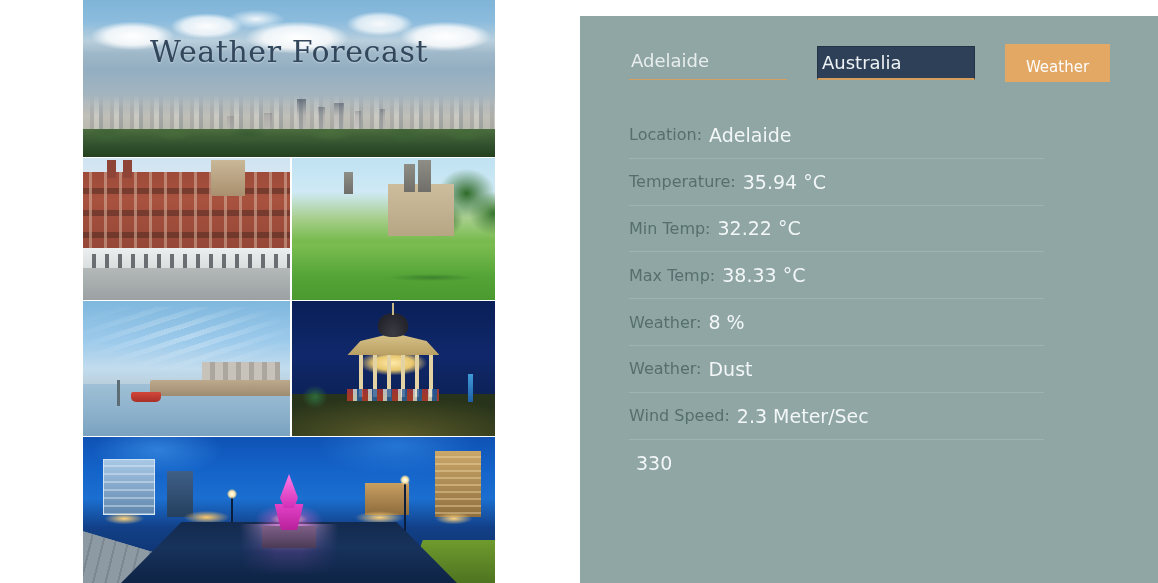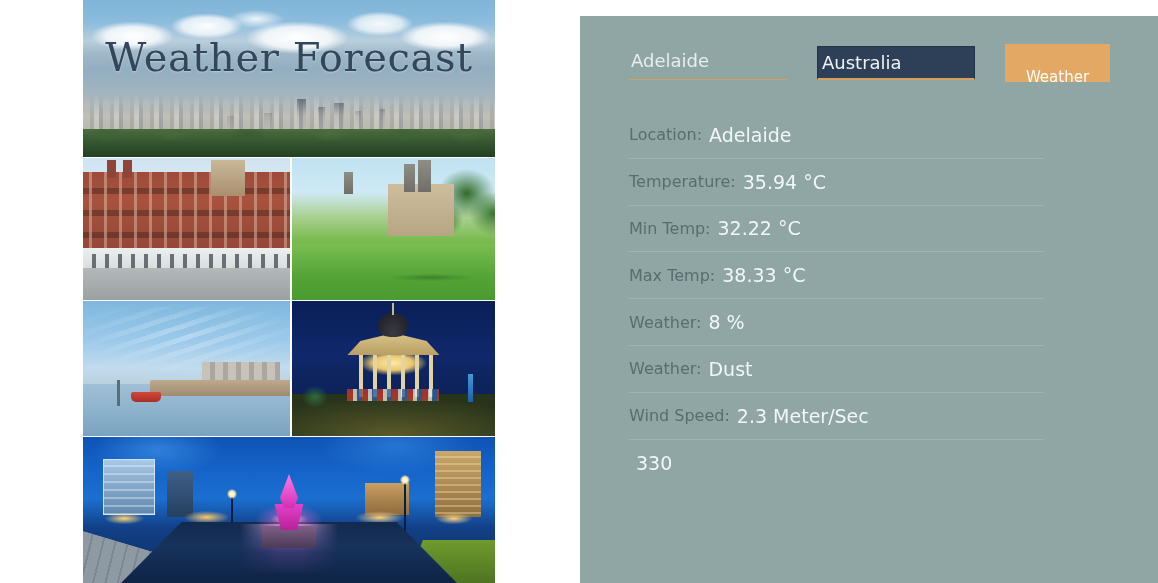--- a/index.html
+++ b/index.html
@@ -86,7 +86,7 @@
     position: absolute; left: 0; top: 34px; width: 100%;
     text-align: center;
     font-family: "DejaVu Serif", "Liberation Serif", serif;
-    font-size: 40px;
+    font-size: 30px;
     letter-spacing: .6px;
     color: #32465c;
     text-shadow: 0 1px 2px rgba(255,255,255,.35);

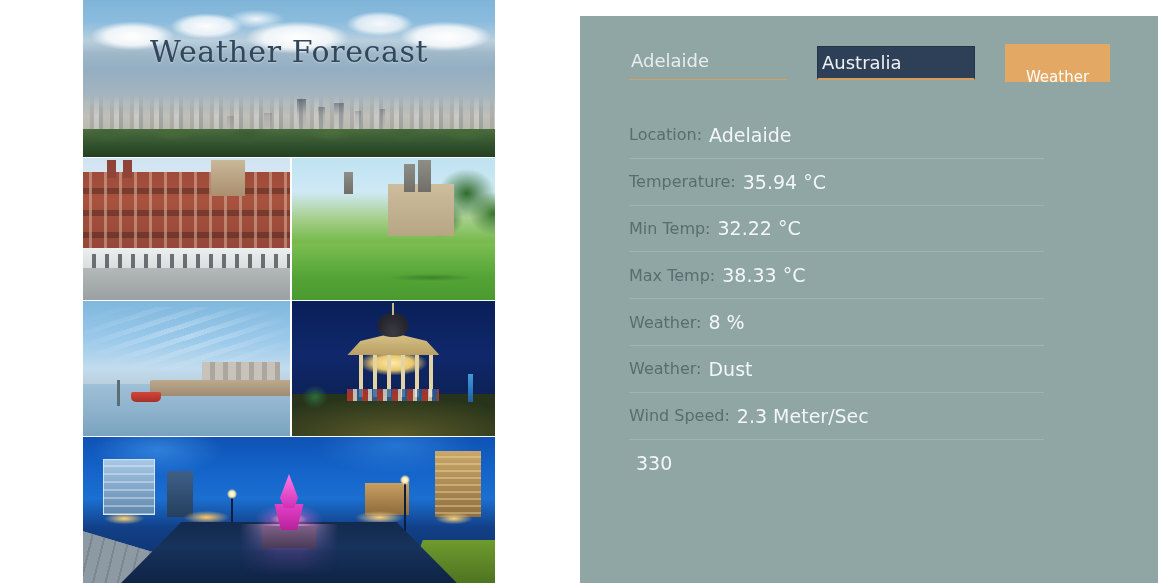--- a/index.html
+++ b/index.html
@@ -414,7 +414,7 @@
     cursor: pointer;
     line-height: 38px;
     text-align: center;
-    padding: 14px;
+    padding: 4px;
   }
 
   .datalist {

-----

Set down the data again, exactly, without images.

--- a/index.html
+++ b/index.html
@@ -86,7 +86,7 @@
     position: absolute; left: 0; top: 34px; width: 100%;
     text-align: center;
     font-family: "DejaVu Serif", "Liberation Serif", serif;
-    font-size: 40px;
+    font-size: 30px;
     letter-spacing: .6px;
     color: #32465c;
     text-shadow: 0 1px 2px rgba(255,255,255,.35);

--- a/index.html
+++ b/index.html
@@ -414,7 +414,7 @@
     cursor: pointer;
     line-height: 38px;
     text-align: center;
-    padding: 14px;
+    padding: 4px;
   }
 
   .datalist {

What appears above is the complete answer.